I personally don’t know much about doing drugs, but I do know that people looking to find someplace to get high downtown sometimes find their way to public places, including public washrooms.
An overdose in the mall Wednesday ended with a trip to the morgue instead of the hospital. At one point people were reportedly scrambling to find naloxone, a common and widely available medication that counteracts the effects of an opioid overdose.
By the time the victim’s friend was able to find a shot at the pharmacy, it was too late.
Naloxone kits are easily available at five different pharmacies within a five-minute walk of Old Quebec Street, and at dozens of other locations across Guelph. If you Google “naloxone kits Guelph” you will easily find the list. They’re free to get, and all you need is a Health Card.

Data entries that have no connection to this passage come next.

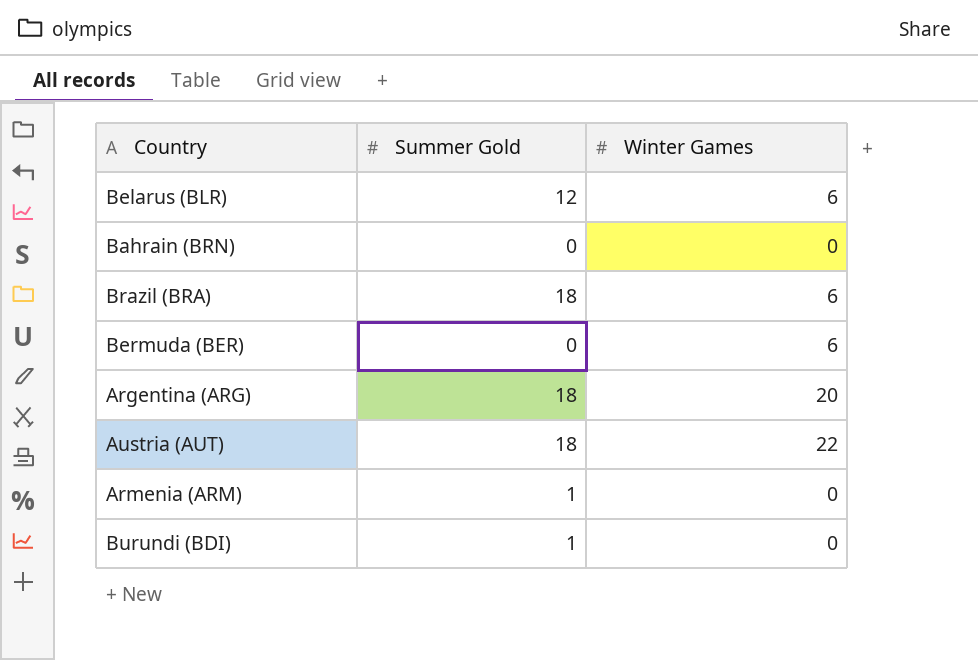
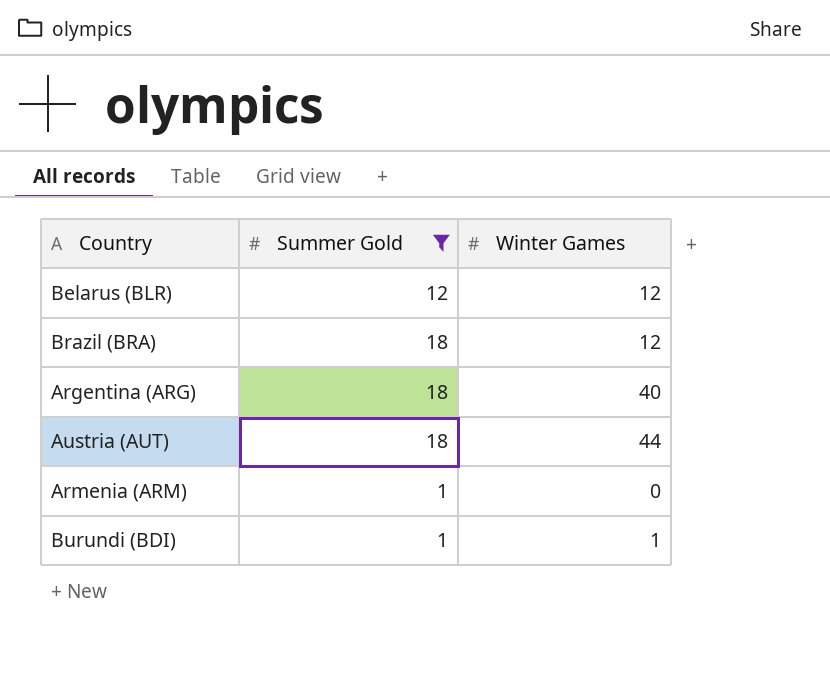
filter: none -> Summer Gold != 0
Belarus (BLR) | Winter Games: 6 -> 12
Brazil (BRA) | Winter Games: 6 -> 12
Argentina (ARG) | Winter Games: 20 -> 40
Austria (AUT) | Winter Games: 22 -> 44
Burundi (BDI) | Winter Games: 0 -> 1

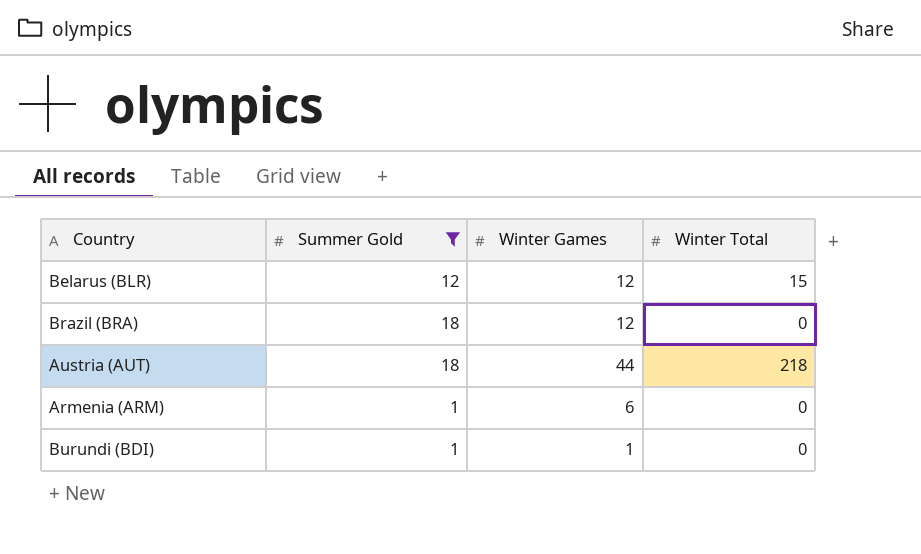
column Winter Total | position: none -> 4
row Argentina (ARG): 18 | 40 -> none
Armenia (ARM) | Winter Games: 0 -> 6

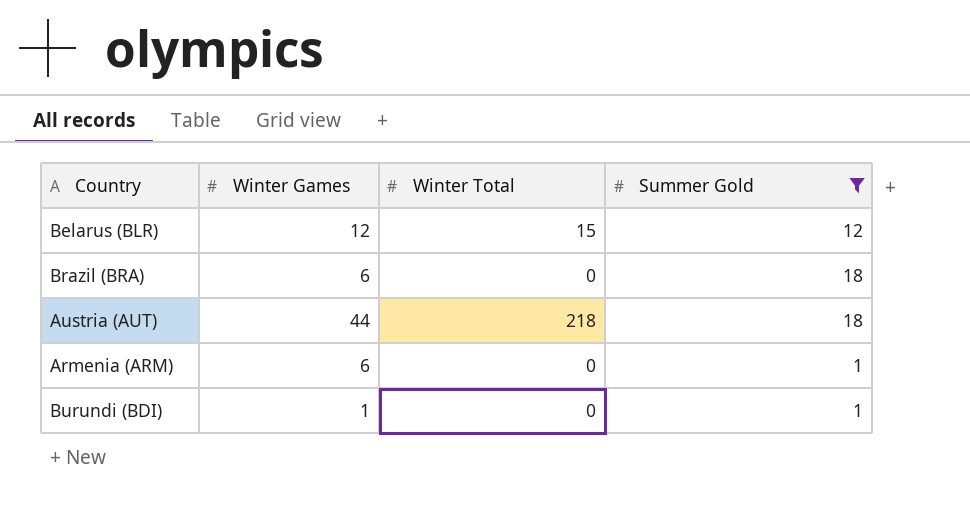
column Summer Gold | position: 2 -> 4
Brazil (BRA) | Winter Games: 12 -> 6

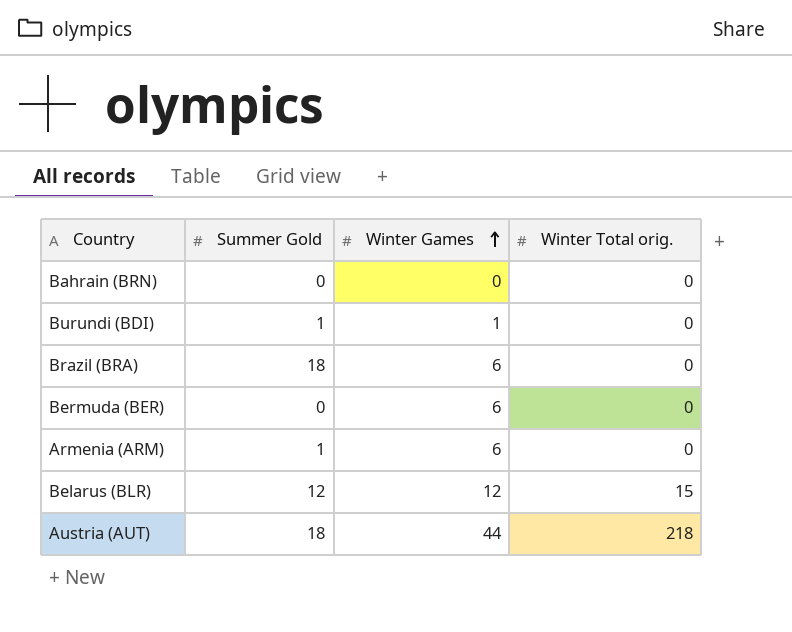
filter: Summer Gold != 0 -> none
row order: none -> Winter Games ascending
column Summer Gold | position: 4 -> 2
column name: Winter Total -> Winter Total orig.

If that fact alone wasn’t enough for people to be on guard, there was the news last week that the very virulent, and very deadly, “purple fentanyl” was back in town. When it was last making the rounds back in July, it killed three people in Guelph. Was it impossible to think that that someone might die this time?
But considering all that, if we can’t get ourselves organized well enough to address this one microcosm of the opioid problem, then how the heck are we supposed to resolve the greater drug crisis in our community?
We know where people use, we know sometimes people overdose, but in this instance no naloxone was in reach when it was desperately needed to save a life. That fact would be astounding if it weren’t so tragic.
What’s more is that the problems of mental illness and drug addiction were key issues in the recently completed municipal election.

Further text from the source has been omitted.